(Beginning of Exercise inputs)
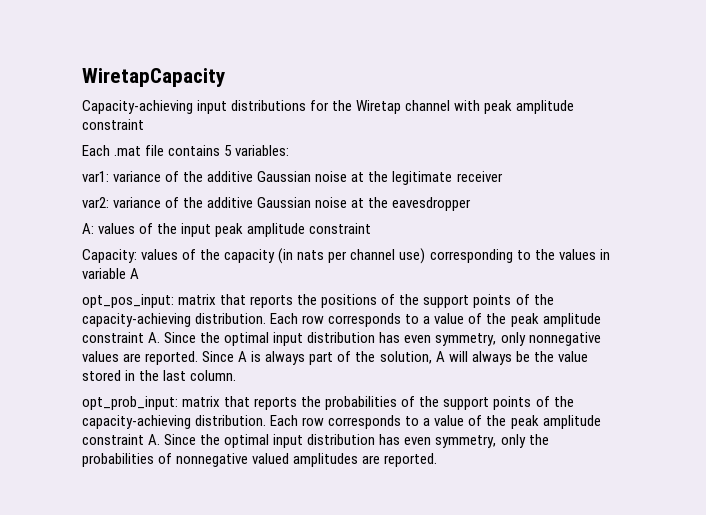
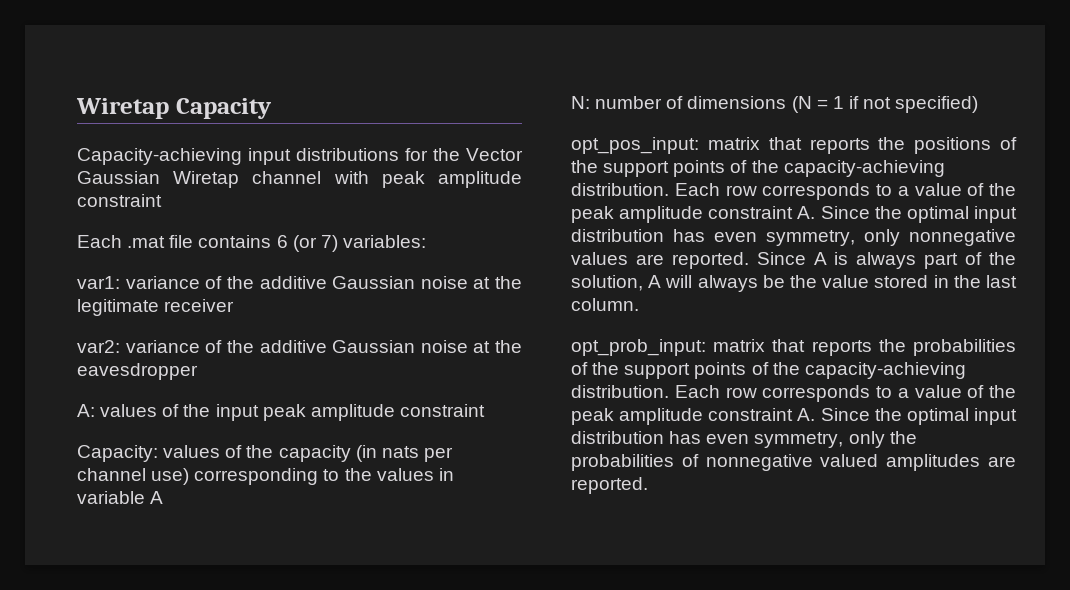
[82,68,225,87] WiretapCapacity -> [76,98,272,119] Wiretap Capacity
(353, 105) none -> [466,148,523,161] [77,171,160,184] Vector Gaussian
[224,145,233,156] 5 -> [276,235,338,252] 6 (or 7)
(140, 273) none -> [571,96,979,113] // N: number of dimensions (N = 1 if not specified)

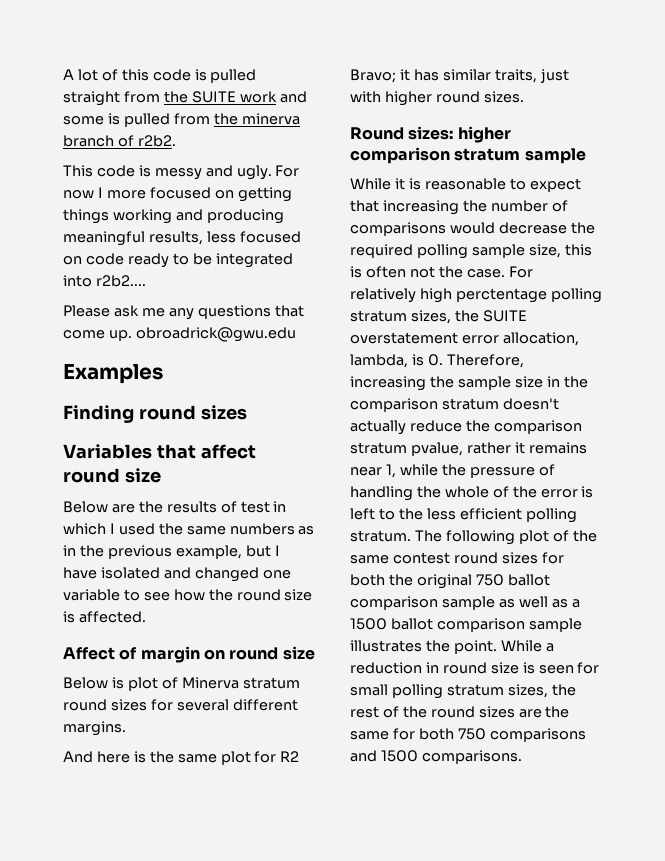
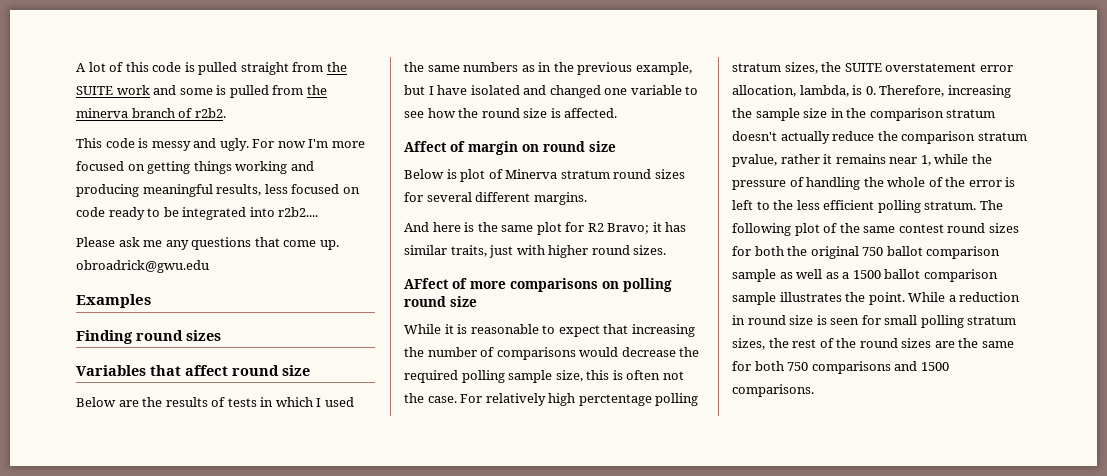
[97,187,103,198] I -> [308,139,329,148] I'm
[240,501,270,513] test -> [227,398,257,407] tests
[350,126,511,143] [350,147,586,164] Round sizes: higher comparison stratum sample -> [404,278,672,292] [404,296,477,307] AFfect of more comparisons on polling round size

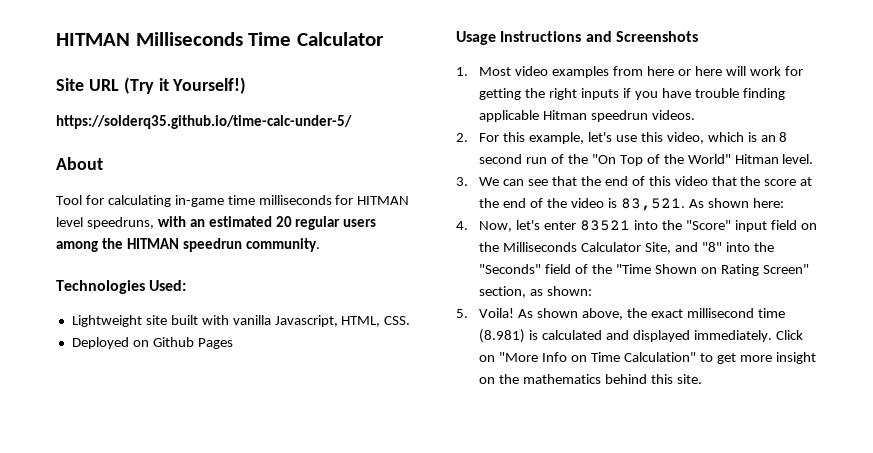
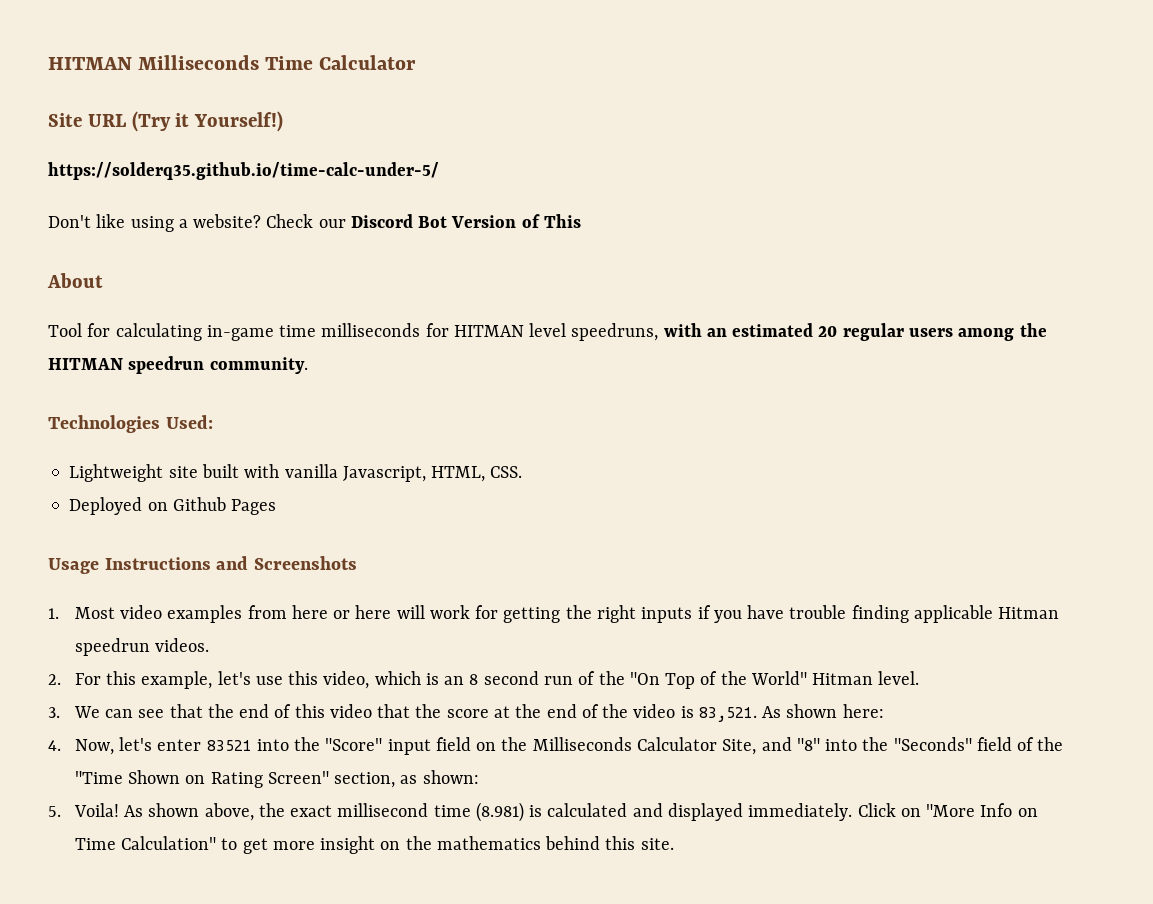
(352, 122) none -> [48,214,581,232] // Don't like using a website? Check our Discord Bot Version of This

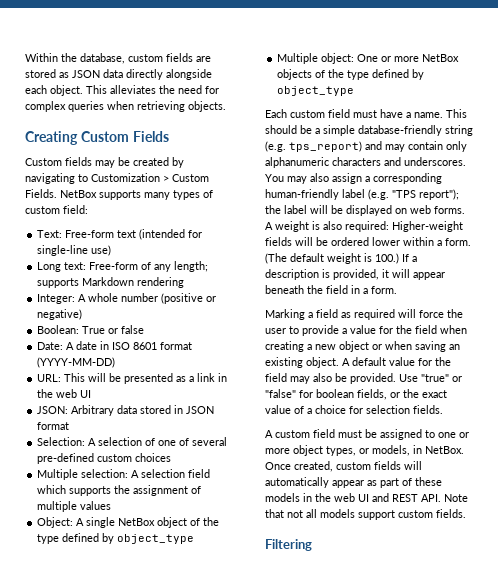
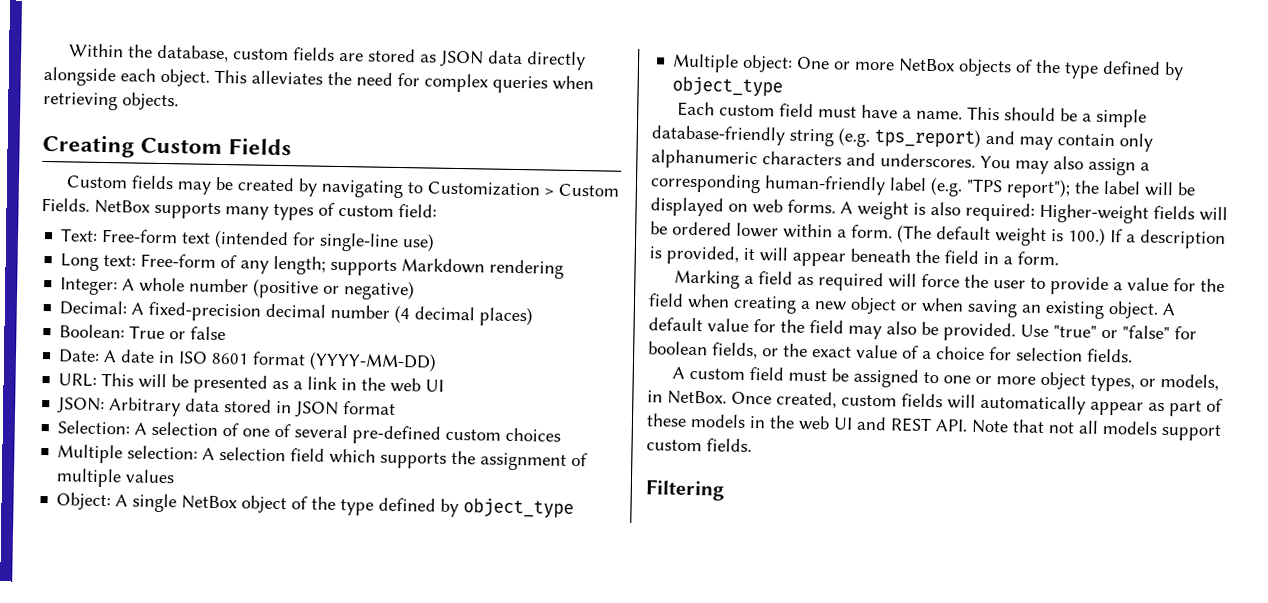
(83, 314) none -> [59,300,534,327] // Decimal: A fixed-precision decimal number (4 decimal places)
(End of Exercise inputs)
▸ **Task directions**:
Copy out the range of lines above starting at the line with "[97,187,103,198] I -> [308,139,329,148] I'm" and ending at the line with "[350,126,511,143] [350,147,586,164] Round", exactly and including both.

▸ **Response for this exercise**:
[97,187,103,198] I -> [308,139,329,148] I'm
[240,501,270,513] test -> [227,398,257,407] tests
[350,126,511,143] [350,147,586,164] Round sizes: higher comparison stratum sample -> [404,278,672,292] [404,296,477,307] AFfect of more comparisons on polling round size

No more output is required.